_TASK OBJECTIVE:_ Pull out of the data below the stretch of lines bounded by the one containing "Avg | Ur X: 1147.0 -> 1146.8" and the one containing "Nettoomsättning/Aktie | 2018: 0.0 -> 0.7", both bounds included, unchanged.

START EXCERPTED DATA

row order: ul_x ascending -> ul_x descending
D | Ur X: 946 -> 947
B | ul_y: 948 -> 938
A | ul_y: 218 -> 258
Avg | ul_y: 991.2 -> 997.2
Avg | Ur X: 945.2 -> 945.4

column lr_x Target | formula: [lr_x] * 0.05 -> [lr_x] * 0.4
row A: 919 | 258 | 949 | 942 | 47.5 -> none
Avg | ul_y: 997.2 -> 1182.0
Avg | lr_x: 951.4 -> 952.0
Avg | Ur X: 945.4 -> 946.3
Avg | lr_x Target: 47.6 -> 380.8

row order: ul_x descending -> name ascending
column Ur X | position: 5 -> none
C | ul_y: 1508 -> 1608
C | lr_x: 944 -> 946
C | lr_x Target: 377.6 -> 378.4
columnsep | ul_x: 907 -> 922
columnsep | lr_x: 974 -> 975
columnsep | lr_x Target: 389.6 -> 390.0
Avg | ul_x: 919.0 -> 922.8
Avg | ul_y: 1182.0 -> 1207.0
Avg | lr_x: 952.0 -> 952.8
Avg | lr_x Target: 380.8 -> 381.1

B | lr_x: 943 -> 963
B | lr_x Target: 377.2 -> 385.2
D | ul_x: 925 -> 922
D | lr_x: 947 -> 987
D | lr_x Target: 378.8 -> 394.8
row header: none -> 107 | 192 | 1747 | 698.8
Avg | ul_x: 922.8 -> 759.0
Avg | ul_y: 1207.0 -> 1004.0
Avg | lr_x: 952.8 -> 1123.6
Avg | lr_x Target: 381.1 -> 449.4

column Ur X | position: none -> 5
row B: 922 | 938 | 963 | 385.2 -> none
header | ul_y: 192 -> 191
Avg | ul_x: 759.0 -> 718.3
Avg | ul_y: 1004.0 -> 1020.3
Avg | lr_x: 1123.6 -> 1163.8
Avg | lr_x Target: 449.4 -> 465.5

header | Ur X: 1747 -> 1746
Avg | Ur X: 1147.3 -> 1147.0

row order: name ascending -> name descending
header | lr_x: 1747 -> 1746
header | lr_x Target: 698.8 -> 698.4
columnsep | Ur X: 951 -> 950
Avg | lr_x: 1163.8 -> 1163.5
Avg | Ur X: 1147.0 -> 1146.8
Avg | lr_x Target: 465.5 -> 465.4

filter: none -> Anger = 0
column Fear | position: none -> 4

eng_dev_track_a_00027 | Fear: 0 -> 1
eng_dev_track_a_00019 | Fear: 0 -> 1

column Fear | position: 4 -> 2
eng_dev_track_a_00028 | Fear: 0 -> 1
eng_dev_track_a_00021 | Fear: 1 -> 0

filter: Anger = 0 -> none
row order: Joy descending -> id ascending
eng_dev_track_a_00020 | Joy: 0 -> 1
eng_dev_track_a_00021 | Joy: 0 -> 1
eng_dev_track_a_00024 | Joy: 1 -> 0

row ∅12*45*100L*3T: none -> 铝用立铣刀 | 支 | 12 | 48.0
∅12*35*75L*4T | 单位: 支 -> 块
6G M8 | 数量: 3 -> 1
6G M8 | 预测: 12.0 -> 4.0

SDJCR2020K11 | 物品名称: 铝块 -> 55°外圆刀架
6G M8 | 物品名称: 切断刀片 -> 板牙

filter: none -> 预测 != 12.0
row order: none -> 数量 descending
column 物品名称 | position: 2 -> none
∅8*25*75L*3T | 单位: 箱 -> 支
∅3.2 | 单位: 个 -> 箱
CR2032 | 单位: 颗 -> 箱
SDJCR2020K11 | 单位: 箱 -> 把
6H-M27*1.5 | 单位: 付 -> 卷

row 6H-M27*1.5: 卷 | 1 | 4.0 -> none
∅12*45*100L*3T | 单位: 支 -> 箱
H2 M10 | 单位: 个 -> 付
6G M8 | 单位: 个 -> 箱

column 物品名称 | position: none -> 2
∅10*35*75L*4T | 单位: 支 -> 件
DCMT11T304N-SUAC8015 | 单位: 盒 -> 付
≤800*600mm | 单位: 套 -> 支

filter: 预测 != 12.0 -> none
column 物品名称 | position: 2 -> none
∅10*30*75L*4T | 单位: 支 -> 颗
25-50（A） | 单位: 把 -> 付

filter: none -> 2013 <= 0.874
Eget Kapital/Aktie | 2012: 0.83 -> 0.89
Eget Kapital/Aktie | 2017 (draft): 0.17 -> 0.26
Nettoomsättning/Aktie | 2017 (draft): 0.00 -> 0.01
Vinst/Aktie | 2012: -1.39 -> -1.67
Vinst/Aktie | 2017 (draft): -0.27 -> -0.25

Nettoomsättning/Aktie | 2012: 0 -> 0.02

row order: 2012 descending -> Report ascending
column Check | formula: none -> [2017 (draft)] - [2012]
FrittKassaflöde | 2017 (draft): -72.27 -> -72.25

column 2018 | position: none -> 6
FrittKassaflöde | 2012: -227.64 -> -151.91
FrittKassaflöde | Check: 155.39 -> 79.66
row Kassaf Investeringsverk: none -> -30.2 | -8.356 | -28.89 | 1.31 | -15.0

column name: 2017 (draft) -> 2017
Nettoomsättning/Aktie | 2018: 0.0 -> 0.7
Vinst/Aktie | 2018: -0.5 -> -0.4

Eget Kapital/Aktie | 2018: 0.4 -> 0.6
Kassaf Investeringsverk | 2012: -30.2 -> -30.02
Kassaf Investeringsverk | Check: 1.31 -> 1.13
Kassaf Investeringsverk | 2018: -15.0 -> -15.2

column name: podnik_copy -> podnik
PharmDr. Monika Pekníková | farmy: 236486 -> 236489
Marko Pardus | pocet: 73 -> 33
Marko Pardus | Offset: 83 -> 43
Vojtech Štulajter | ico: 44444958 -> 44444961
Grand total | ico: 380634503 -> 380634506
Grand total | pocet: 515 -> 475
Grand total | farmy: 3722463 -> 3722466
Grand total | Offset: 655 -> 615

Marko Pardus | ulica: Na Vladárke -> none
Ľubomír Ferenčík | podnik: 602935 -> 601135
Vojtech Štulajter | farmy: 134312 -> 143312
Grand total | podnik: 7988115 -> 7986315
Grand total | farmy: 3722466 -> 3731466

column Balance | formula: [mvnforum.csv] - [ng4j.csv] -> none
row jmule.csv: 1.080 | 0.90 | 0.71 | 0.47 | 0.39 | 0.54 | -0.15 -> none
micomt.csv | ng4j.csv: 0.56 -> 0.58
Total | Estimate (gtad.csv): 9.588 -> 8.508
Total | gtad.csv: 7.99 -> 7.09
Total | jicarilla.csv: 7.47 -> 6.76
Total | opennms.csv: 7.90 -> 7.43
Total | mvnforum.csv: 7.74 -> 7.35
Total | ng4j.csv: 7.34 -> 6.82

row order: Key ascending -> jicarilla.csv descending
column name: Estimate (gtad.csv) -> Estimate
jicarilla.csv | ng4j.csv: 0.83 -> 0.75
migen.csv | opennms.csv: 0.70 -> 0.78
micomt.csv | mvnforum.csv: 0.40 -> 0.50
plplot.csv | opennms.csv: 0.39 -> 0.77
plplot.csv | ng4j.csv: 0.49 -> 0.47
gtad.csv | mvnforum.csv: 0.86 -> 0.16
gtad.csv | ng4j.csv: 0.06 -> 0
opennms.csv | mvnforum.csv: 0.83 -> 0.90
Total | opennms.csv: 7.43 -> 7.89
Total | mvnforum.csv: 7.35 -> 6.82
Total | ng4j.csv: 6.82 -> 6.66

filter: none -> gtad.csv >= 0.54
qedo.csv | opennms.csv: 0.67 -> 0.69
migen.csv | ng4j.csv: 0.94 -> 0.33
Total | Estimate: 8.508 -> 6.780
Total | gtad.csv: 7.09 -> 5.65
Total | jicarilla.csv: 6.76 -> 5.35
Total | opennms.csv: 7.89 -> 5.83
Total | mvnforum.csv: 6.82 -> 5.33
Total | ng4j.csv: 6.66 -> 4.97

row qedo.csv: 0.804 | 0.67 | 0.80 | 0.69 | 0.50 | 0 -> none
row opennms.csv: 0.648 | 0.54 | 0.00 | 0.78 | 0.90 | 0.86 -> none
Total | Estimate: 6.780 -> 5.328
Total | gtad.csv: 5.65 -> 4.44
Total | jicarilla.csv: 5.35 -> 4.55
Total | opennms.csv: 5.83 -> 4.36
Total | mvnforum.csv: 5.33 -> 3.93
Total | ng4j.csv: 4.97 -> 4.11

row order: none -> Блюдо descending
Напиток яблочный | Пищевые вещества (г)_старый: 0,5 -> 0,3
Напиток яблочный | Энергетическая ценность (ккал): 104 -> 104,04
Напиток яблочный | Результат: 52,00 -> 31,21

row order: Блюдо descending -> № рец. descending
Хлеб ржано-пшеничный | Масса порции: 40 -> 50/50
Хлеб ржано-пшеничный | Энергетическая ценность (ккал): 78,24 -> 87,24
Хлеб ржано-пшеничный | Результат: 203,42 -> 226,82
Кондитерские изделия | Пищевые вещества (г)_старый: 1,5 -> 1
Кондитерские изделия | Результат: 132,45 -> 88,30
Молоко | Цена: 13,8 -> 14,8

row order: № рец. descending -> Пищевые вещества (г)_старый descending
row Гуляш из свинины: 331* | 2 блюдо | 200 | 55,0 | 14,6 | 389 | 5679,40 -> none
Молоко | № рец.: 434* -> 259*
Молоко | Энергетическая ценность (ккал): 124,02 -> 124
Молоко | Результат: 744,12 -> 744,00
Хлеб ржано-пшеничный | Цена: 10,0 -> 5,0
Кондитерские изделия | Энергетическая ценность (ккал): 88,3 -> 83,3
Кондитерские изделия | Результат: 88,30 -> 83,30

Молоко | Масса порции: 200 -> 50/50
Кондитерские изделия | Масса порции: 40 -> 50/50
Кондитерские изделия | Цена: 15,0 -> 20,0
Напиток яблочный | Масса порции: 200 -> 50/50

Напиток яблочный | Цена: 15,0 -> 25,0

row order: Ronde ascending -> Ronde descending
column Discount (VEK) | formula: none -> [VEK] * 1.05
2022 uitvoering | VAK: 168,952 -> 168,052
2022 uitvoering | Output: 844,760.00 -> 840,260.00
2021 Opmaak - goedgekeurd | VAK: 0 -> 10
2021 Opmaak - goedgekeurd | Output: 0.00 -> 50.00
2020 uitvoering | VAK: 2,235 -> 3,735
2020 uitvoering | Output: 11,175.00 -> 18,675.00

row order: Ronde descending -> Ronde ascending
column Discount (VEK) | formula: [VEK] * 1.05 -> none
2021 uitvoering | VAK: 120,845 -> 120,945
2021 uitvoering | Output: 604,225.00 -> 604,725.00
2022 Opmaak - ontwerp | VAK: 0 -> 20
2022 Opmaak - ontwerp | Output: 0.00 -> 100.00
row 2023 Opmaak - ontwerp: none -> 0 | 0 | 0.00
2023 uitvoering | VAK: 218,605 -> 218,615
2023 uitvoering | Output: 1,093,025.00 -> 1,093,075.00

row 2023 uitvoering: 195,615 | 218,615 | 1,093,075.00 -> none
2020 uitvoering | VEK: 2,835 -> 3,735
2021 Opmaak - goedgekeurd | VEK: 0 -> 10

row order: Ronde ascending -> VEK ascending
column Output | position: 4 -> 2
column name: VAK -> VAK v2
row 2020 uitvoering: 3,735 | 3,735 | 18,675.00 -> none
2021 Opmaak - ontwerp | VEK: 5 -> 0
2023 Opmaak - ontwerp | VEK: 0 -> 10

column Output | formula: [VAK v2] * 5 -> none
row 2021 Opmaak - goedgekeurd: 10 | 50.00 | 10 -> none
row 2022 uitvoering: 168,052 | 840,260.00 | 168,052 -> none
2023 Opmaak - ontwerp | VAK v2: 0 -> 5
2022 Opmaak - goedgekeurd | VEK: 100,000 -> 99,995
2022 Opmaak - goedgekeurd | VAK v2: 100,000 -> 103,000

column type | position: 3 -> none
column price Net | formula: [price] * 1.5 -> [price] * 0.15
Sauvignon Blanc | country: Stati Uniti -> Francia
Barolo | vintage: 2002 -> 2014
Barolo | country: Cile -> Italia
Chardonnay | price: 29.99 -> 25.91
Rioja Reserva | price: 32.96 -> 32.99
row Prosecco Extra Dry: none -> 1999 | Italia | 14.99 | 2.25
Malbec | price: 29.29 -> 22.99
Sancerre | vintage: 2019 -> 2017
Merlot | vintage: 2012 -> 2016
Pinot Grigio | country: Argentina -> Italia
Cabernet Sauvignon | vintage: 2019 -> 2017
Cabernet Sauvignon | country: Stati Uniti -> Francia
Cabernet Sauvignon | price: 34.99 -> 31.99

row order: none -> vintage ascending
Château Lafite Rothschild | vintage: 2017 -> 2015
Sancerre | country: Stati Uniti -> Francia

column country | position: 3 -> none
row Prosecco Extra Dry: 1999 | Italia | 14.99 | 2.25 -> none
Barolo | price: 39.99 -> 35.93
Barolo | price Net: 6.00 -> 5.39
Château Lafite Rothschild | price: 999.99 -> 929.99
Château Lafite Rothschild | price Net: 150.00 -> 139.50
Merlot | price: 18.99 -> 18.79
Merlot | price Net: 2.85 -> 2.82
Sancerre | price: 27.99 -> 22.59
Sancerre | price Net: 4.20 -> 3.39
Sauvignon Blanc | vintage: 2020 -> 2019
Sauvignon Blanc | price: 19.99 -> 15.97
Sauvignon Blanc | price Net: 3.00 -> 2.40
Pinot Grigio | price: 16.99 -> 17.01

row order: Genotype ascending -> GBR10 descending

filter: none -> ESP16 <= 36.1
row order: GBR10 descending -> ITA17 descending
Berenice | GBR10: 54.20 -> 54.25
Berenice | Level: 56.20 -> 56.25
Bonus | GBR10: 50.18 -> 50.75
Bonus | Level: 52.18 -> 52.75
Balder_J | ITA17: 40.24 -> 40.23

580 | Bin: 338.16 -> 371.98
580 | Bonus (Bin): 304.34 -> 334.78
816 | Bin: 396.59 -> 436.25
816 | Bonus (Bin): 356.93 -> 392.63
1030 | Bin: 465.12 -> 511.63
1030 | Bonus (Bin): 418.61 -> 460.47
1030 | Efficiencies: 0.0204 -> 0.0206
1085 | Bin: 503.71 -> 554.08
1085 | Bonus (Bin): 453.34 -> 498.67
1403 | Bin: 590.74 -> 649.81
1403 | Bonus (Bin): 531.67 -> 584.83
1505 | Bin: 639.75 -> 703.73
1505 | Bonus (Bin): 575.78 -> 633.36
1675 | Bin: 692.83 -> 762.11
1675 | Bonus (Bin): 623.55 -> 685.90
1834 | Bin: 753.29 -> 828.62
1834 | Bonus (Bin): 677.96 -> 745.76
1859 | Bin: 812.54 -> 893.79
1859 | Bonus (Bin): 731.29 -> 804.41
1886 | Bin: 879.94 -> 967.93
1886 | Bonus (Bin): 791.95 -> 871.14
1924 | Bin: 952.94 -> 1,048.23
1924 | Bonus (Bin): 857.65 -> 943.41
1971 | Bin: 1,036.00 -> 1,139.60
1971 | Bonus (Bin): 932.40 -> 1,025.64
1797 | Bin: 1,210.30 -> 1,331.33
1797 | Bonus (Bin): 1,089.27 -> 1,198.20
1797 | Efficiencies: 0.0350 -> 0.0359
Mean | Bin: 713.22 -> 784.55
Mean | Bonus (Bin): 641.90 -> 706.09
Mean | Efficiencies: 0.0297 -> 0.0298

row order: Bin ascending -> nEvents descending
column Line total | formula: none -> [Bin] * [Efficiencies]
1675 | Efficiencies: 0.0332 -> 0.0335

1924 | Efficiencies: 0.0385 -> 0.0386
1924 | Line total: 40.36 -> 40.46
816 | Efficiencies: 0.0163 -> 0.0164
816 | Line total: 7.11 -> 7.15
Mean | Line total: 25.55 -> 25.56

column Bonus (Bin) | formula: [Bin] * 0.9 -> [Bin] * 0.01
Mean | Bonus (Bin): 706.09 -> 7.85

END EXCERPTED DATA

_FINISHED TASK:_
Avg | Ur X: 1147.0 -> 1146.8
Avg | lr_x Target: 465.5 -> 465.4

filter: none -> Anger = 0
column Fear | position: none -> 4

eng_dev_track_a_00027 | Fear: 0 -> 1
eng_dev_track_a_00019 | Fear: 0 -> 1

column Fear | position: 4 -> 2
eng_dev_track_a_00028 | Fear: 0 -> 1
eng_dev_track_a_00021 | Fear: 1 -> 0

filter: Anger = 0 -> none
row order: Joy descending -> id ascending
eng_dev_track_a_00020 | Joy: 0 -> 1
eng_dev_track_a_00021 | Joy: 0 -> 1
eng_dev_track_a_00024 | Joy: 1 -> 0

row ∅12*45*100L*3T: none -> 铝用立铣刀 | 支 | 12 | 48.0
∅12*35*75L*4T | 单位: 支 -> 块
6G M8 | 数量: 3 -> 1
6G M8 | 预测: 12.0 -> 4.0

SDJCR2020K11 | 物品名称: 铝块 -> 55°外圆刀架
6G M8 | 物品名称: 切断刀片 -> 板牙

filter: none -> 预测 != 12.0
row order: none -> 数量 descending
column 物品名称 | position: 2 -> none
∅8*25*75L*3T | 单位: 箱 -> 支
∅3.2 | 单位: 个 -> 箱
CR2032 | 单位: 颗 -> 箱
SDJCR2020K11 | 单位: 箱 -> 把
6H-M27*1.5 | 单位: 付 -> 卷

row 6H-M27*1.5: 卷 | 1 | 4.0 -> none
∅12*45*100L*3T | 单位: 支 -> 箱
H2 M10 | 单位: 个 -> 付
6G M8 | 单位: 个 -> 箱

column 物品名称 | position: none -> 2
∅10*35*75L*4T | 单位: 支 -> 件
DCMT11T304N-SUAC8015 | 单位: 盒 -> 付
≤800*600mm | 单位: 套 -> 支

filter: 预测 != 12.0 -> none
column 物品名称 | position: 2 -> none
∅10*30*75L*4T | 单位: 支 -> 颗
25-50（A） | 单位: 把 -> 付

filter: none -> 2013 <= 0.874
Eget Kapital/Aktie | 2012: 0.83 -> 0.89
Eget Kapital/Aktie | 2017 (draft): 0.17 -> 0.26
Nettoomsättning/Aktie | 2017 (draft): 0.00 -> 0.01
Vinst/Aktie | 2012: -1.39 -> -1.67
Vinst/Aktie | 2017 (draft): -0.27 -> -0.25

Nettoomsättning/Aktie | 2012: 0 -> 0.02

row order: 2012 descending -> Report ascending
column Check | formula: none -> [2017 (draft)] - [2012]
FrittKassaflöde | 2017 (draft): -72.27 -> -72.25

column 2018 | position: none -> 6
FrittKassaflöde | 2012: -227.64 -> -151.91
FrittKassaflöde | Check: 155.39 -> 79.66
row Kassaf Investeringsverk: none -> -30.2 | -8.356 | -28.89 | 1.31 | -15.0

column name: 2017 (draft) -> 2017
Nettoomsättning/Aktie | 2018: 0.0 -> 0.7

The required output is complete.